Exercise inputs:

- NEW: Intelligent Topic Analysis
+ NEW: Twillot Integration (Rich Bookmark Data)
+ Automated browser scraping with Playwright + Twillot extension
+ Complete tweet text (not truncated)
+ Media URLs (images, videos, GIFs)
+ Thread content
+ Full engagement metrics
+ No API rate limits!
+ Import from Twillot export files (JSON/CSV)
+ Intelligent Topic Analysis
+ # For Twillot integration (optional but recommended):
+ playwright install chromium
* * *
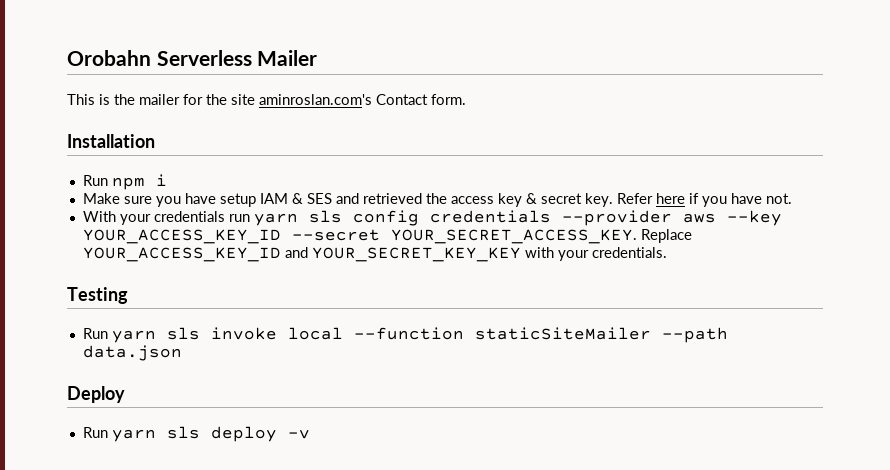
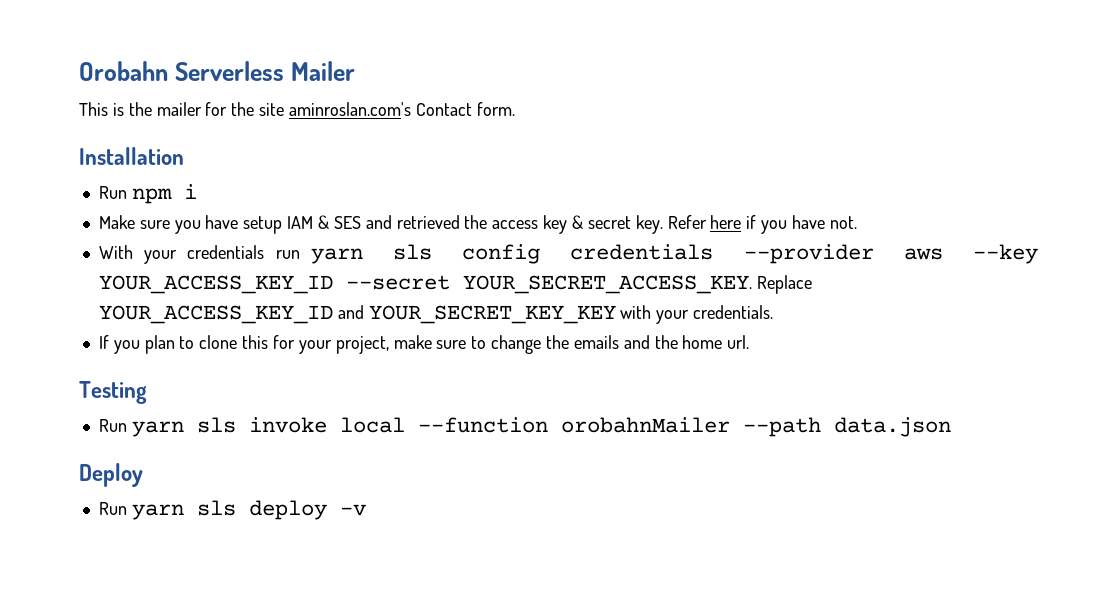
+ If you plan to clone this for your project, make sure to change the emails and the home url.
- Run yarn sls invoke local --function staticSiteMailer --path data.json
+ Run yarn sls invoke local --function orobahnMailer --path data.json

Task statement: Above are the lines; repeat exactly the ones from the line containing "- NEW: Intelligent Topic Analysis" down to the line containing "API rate limits!", both inclusive.

Result of the task:
- NEW: Intelligent Topic Analysis
+ NEW: Twillot Integration (Rich Bookmark Data)
+ Automated browser scraping with Playwright + Twillot extension
+ Complete tweet text (not truncated)
+ Media URLs (images, videos, GIFs)
+ Thread content
+ Full engagement metrics
+ No API rate limits!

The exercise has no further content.